America's Natural Gas Alliance (ANGA) sought to define the scope of this issue as a part of a comprehensive analysis conducted by TIAX LLC. The first sections of this multi-module analysis, released during the ACT Expo in Long Beach, Calif., a few weeks ago, looked specifically at LNG and CNG infrastructure in the U.S. and Canada.
So, how big is the problem?
‘We're far behind, and it gets worse every year,’ says Questar Gas Co.'s Jim Grambihler, who coordinates three of the four committees within ANGA's Drive Natural Gas Initiative. ‘We have a lot of catching up to do.’
Grambihler specifically contrasts the state of natural gas fueling infrastructure in the U.S. and Canada to that found in places like Pakistan, Iran, Argentina and Brazil, where NGVs are found in the millions and fueling stations abound. In North America, adoption has been slow, with fewer than 150,000 units on the roads across all vehicle classes, and a similarly low number of CNG and LNG refueling sites.
The U.S.' share of LNG fueling infrastructure is slight. Right now, 48 LNG stations are operating in the country in only nine states: Alabama, Arizona, California, Connecticut, Louisiana, Nevada, Ohio, Texas and Utah. And one of those states – California – represents 73% of the stations.
‘Strategic and coordinated investments along heavily-used corridors, such as the establishment of co-located natural gas stations and diesel truck stops, will be required to establish infrastructure networks that make LNG a major transportation fuel,’ the study says.
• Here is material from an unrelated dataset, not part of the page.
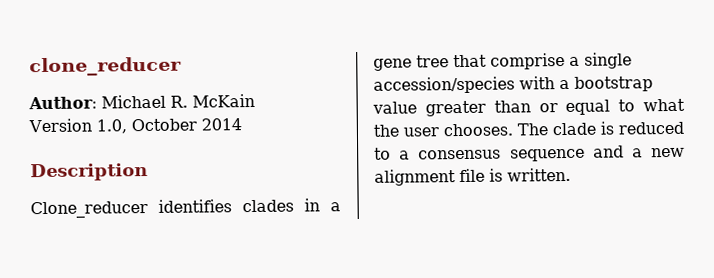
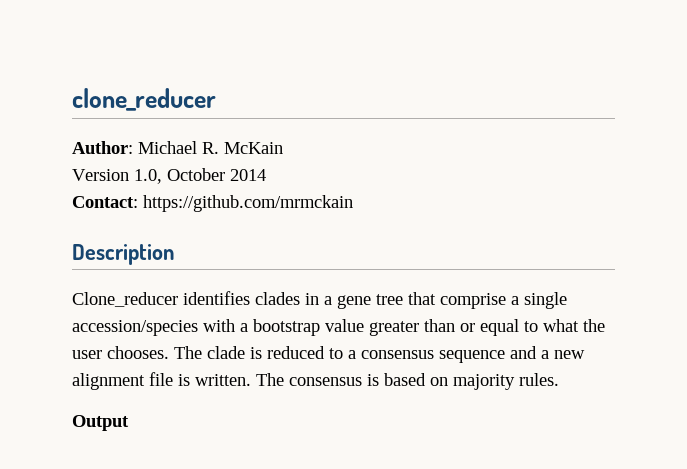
(242, 124) none -> [72,195,353,212] // Contact: https://github.com/mrmckain
(571, 174) none -> [256,373,559,390] [72,415,129,431] The consensus is based on majority rules. // Output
In the U.S., CNG is the more prominent of the two natural gas fuel types for transportation. However, when the complement of CNG refueling sites (about 1,000) is compared to the number of retail gasoline stations (approximately 119,000), it becomes clear how disparate these worlds are.
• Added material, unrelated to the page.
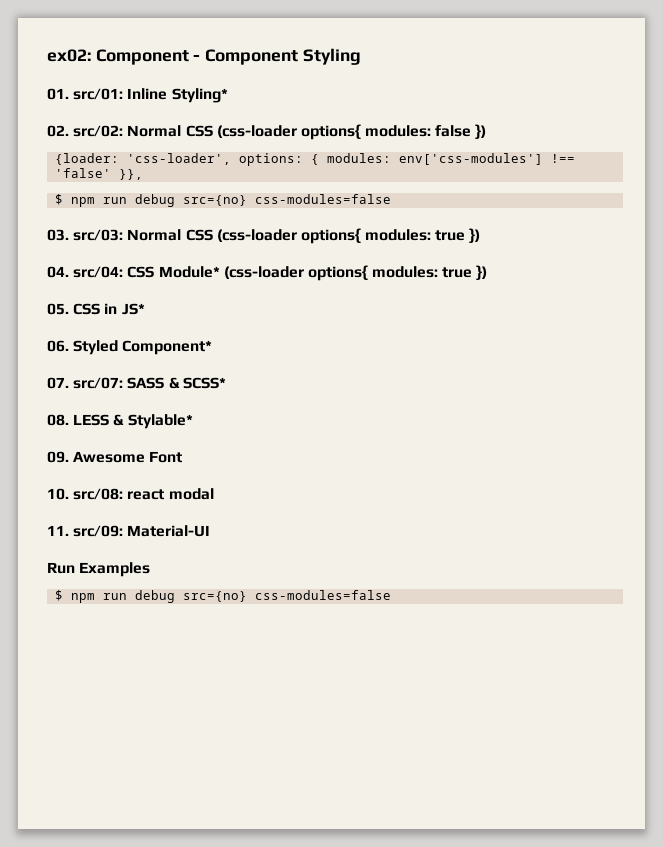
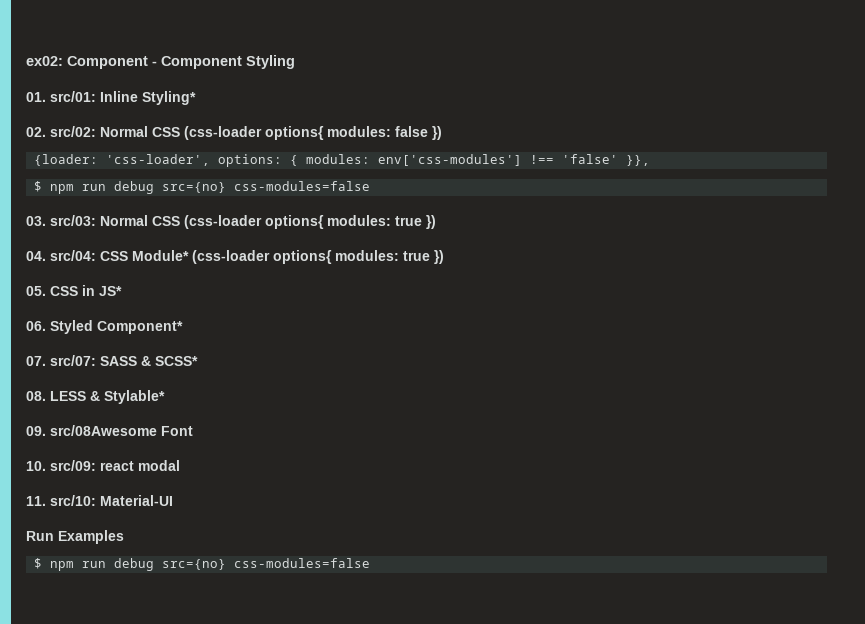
[73,451,146,463] Awesome -> [50,425,157,436] src/08Awesome
[73,488,124,500] src/08: -> [50,460,96,471] src/09:
[73,525,124,537] src/09: -> [50,495,96,506] src/10:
Indeed, according to TIAX's analysis, you would pass more than 100 gasoline stations before seeing a single CNG pump – about half of which are private-access. Moreover, the CNG stations in the U.S. are largely concentrated in a handful of states. California has the highest number, with 228, followed by New York (107), Utah (82) and Oklahoma (70). These four states host nearly half of the U.S.' existing CNG fueling sites.
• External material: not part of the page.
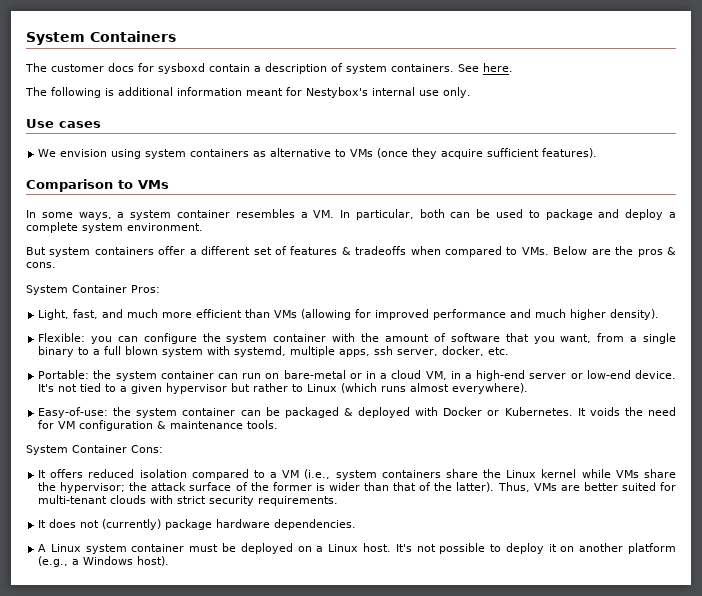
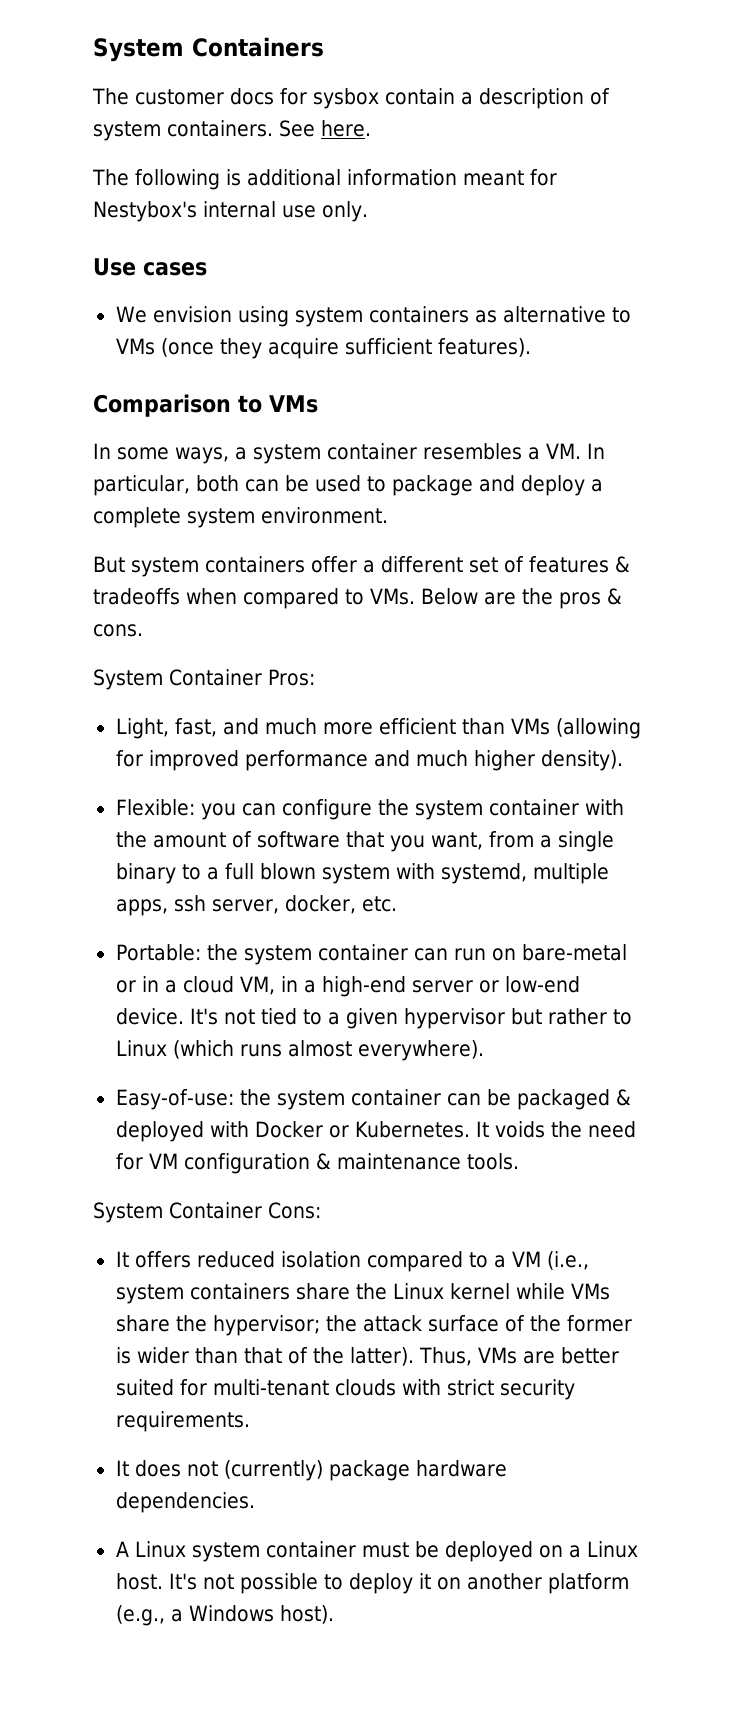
[158,63,205,74] sysboxd -> [313,88,379,109] sysbox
Grambihler tells NGT News that even right now, with the relatively small number of NGVs on U.S. roads, there is already more demand for CNG for transportation use than existing stations can accommodate. And for CNG stations to reach just one-tenth of the number of gasoline stations, 16,000 sites need to come online.
‘That's a very big hurdle,’ he remarks.
Independent CNG retailer Clean Energy Fuels alone operates 26% of all the public-access CNG stations in the U.S., TIAX found. Combined, natural gas local distribution companies (LDCs) operate 35%. Among LDCs, companies such as Questar Gas, Pacific Gas & Electric and Oklahoma Natural Gas are leaders in the CNG fueling space today.
Each of these players – and a host of others, both established and new – has the opportunity to take advantage of the current upswing in natural gas-fueled transportation. TIAX's reports make it very clear that all parties have roles to play and rewards to reap.
‘While there are numerous stakeholders in the CNG infrastructure development process, three groups have the greatest influence: natural gas supply chain companies (including exploration and production companies, pipeline companies, marketers and LDCs), federal governments, and CNG retailers,’ the study notes.
To a large extent, many companies are confronting the challenges and seeking those rewards. Clean Energy Fuels has aggressive expansion plans for both CNG and LNG, other retailers (e.g., Trillium USA, Pinnacle CNG Co., Alternative Vehicle Service Group LP) are ramping up their operations, and natural gas suppliers are making hard pushes to drum up demand for CNG and LNG.
Judging by TIAX's and ANGA's work, no amount of effort, at this point, goes to waste.